Abstract

Immunological non-responders (InRs) are HIV-infected individuals in whom the administration of combination antiretroviral therapy (cART), although successful in suppressing viral replication, cannot properly reconstitute patient circulating CD4+ T-cell number to immunocompetent levels. The causes for this immunological failure remain elusive, and no therapeutic strategy is available to restore a proper CD4+ T-cell immune response in these individuals. We have recently demonstrated that platelets harboring infectious HIV are a hallmark of InR, and we now report on a causal connection between HIV-containing platelets and T-cell dysfunctions.
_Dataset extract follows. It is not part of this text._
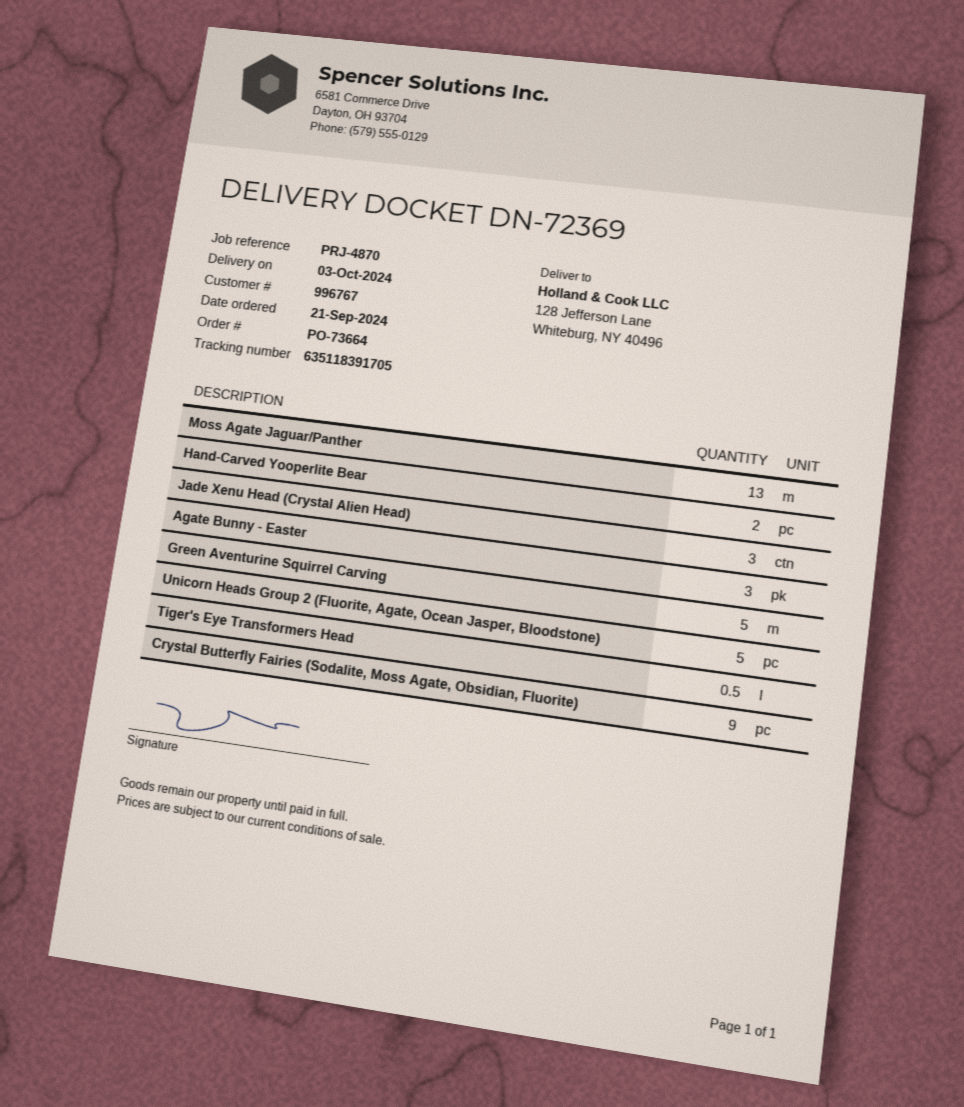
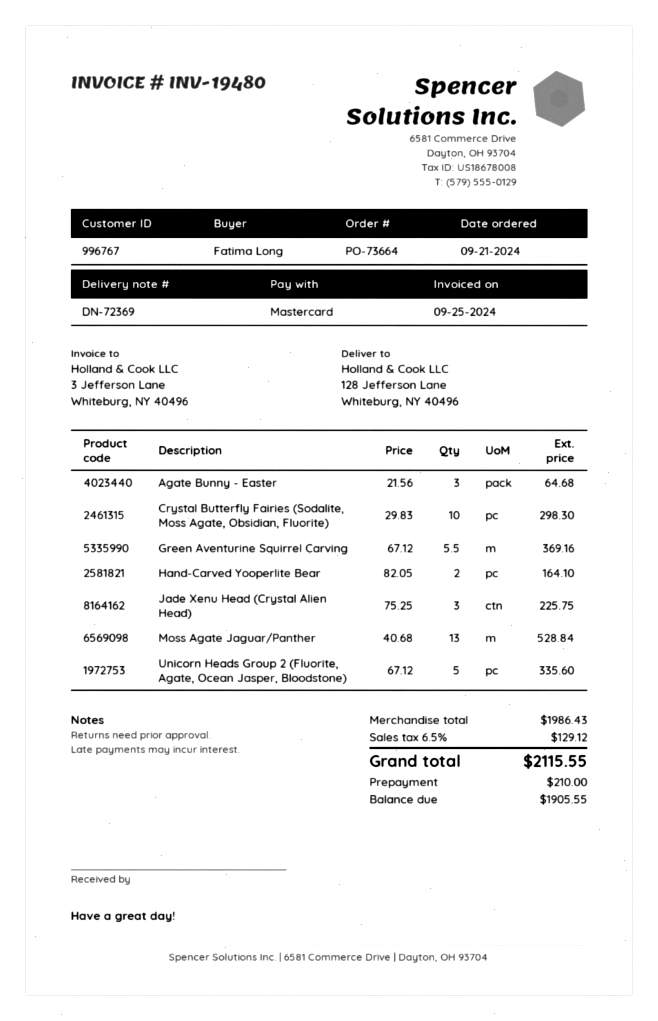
Green Aventurine Squirrel Carving: 5 -> 5.5
Tiger's Eye Transformers Head: 0.5 -> none
Crystal Butterfly Fairies (Sodalite, Moss Agate, Obsidian, Fluorite): 9 -> 10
We show here that in vivo, platelet–T-cell conjugates are more frequent among CD4+ T cells in InRs displaying HIV-containing platelets (<350 CD4+ T cells/μl blood for >1 year) as compared with healthy donors or immunological responders (IRs; >350 CD4+ T cells/μl). This contact between platelet containing HIV and T cell in the conjugates is not infectious for CD4+ T cells, as coculture of platelets from InRs containing HIV with healthy donor CD4+ T cells fails to propagate infection to CD4+ T cells. In contrast, when macrophages are the target of platelets containing HIV from InRs, macrophages become infected. Differential transcriptomic analyses comparing InR and IR CD4+ T cells reveal an upregulation of genes involved in both aerobic and anaerobic glycolysis in CD4+ T cells from InR vs. IR individuals. Accordingly, InR platelets containing HIV induce a dysfunctional increase in glycolysis-mediated energy production in CD4+ T cells as compared with T cells cocultured with IR platelets devoid of virus. In contrast, macrophage metabolism is not affected by platelet contact. Altogether, this brief report demonstrates a direct causal link between presence of HIV in platelets and T-cell dysfunctions typical of InR, contributing to devise a platelet-targeted therapy for improving immune reconstitution in these individuals.

Highlights

  • 20% of the overall combination antiretroviral therapy-treated patients are immunological nonresponders (InRs) who fail to reconstitute a competent immune status despite prolonged viral suppression as a result of proper treatment observance [1]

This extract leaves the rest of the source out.